The generator \(\mathbf{G}\) shares parameters across levels and generates the material tree autoregressively from \(\ell=L_{\max}\) to \(\ell=0\). Instead of enumerating the full \(G^3\) grid, it operates only on a candidate set \(\mathcal{C}_\ell\) (the refinement front). For each candidate, \(\mathbf{G}\) outputs: (i) structural logits—Empty / Keep / Subdivide, and (ii) 2D material latents \(\mathbf{z}_{\ell,\mathbf{i}}\in\mathbb{R}^2\). The explicit "Empty" action allows active prediction of void spaces. Each candidate carries its parent's hidden state \(\mathbf{h}_{\ell+1,\lfloor\mathbf{i}/2\rfloor}\) to maintain spatial continuity. Subdivided voxels pass their 8 children to \(\mathcal{C}_{\ell-1}\). This supports test-time compute scaling: stopping at coarser levels yields well-defined low-resolution outputs.

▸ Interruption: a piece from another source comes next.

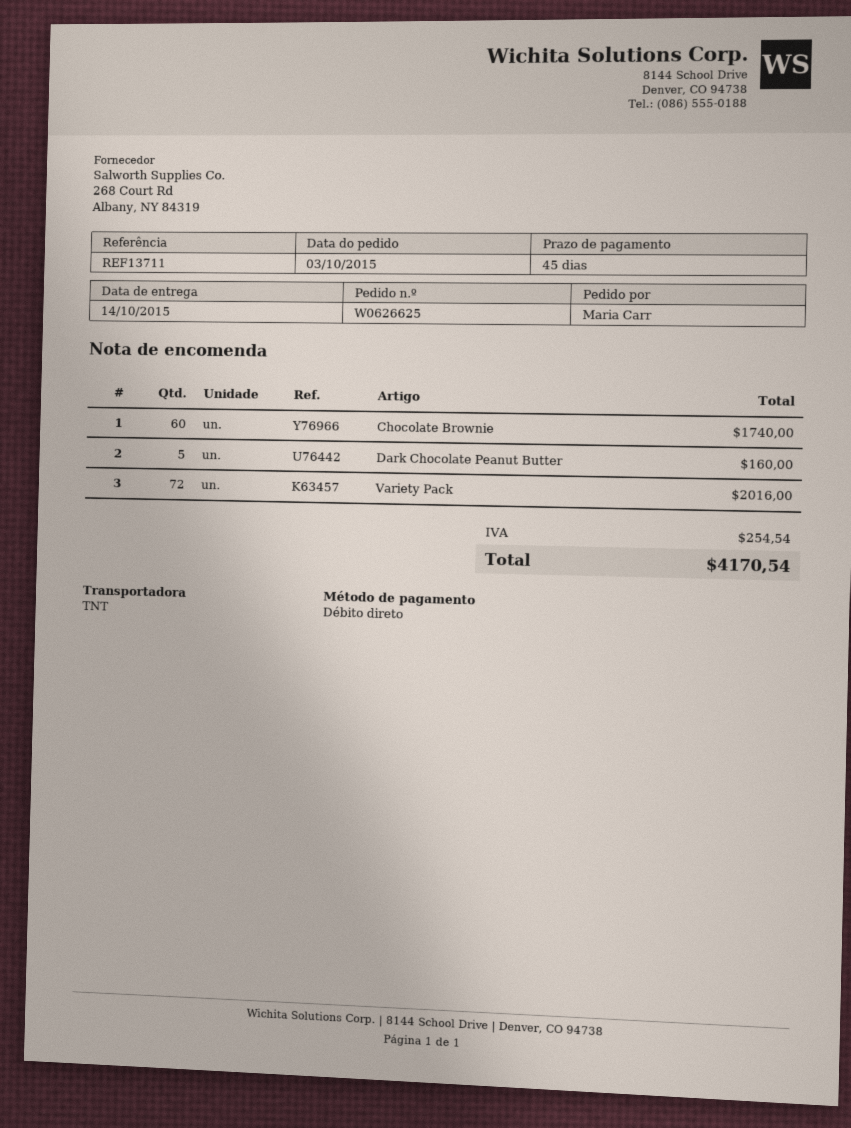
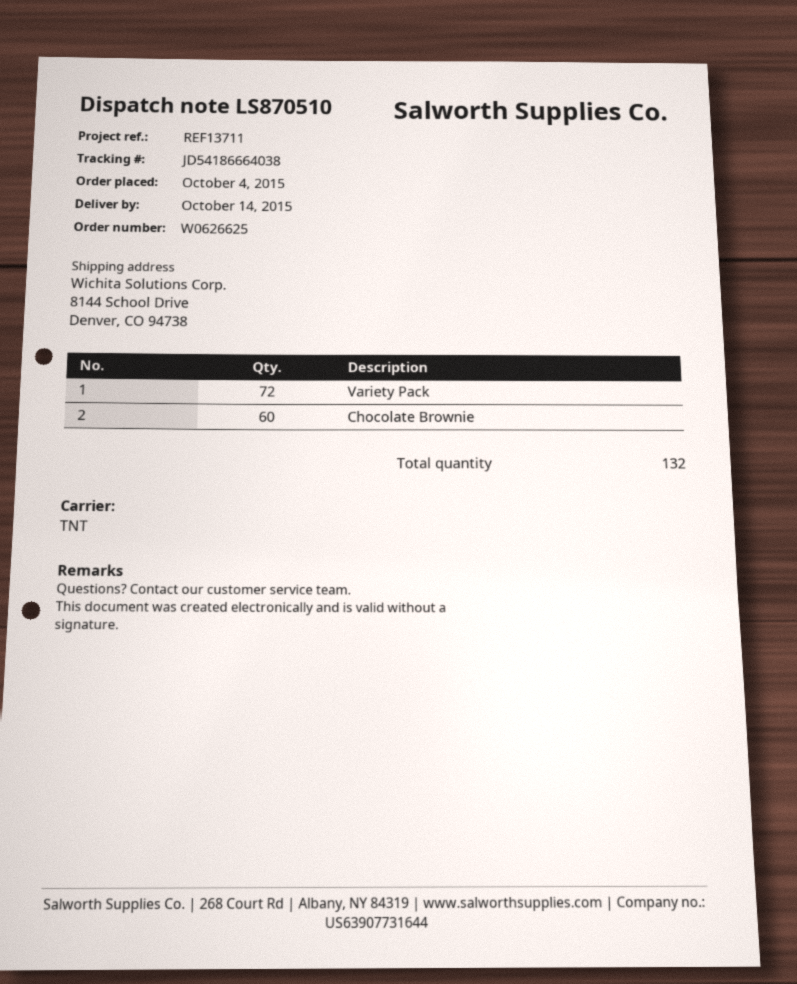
order date: 2015-10-03 -> 2015-10-04
Dark Chocolate Peanut Butter: 5 -> none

4. Loss & Training: Teacher Forcing and Explicit Negatives

\(\mathbf{E}\) and \(\mathbf{G}\) are trained jointly using teacher forcing. During training, predicted subdivision decisions are replaced by ground truth \(s^\star_{\ell,\mathbf{i}}\). Crucially, all 8 children of a subdivided voxel are expanded, treating empty children as explicit negative samples to force the model to learn the "Empty" action. The total loss \(\mathcal{L}=\lambda_{\mathrm{struct}}\mathcal{L}_{\mathrm{struct}}+\lambda_{\mathrm{mat}}\mathcal{L}_{\mathrm{mat}}\) uses level-weighting \(\omega_\ell:=\gamma^\ell\,(\gamma>1)\) to prioritize coarse structures. The material loss \(\mathcal{L}_{\mathrm{mat}}\) calculates the Mahalanobis L2 distance between predicted/GT physics parameters normalized by MatVAE.

Key Experimental Results

Main Results

Evaluated on Young's modulus \(E\) (using ALDE/ALRE), Poisson's ratio \(\nu\), and density \(\rho\) (using ADE/ARE).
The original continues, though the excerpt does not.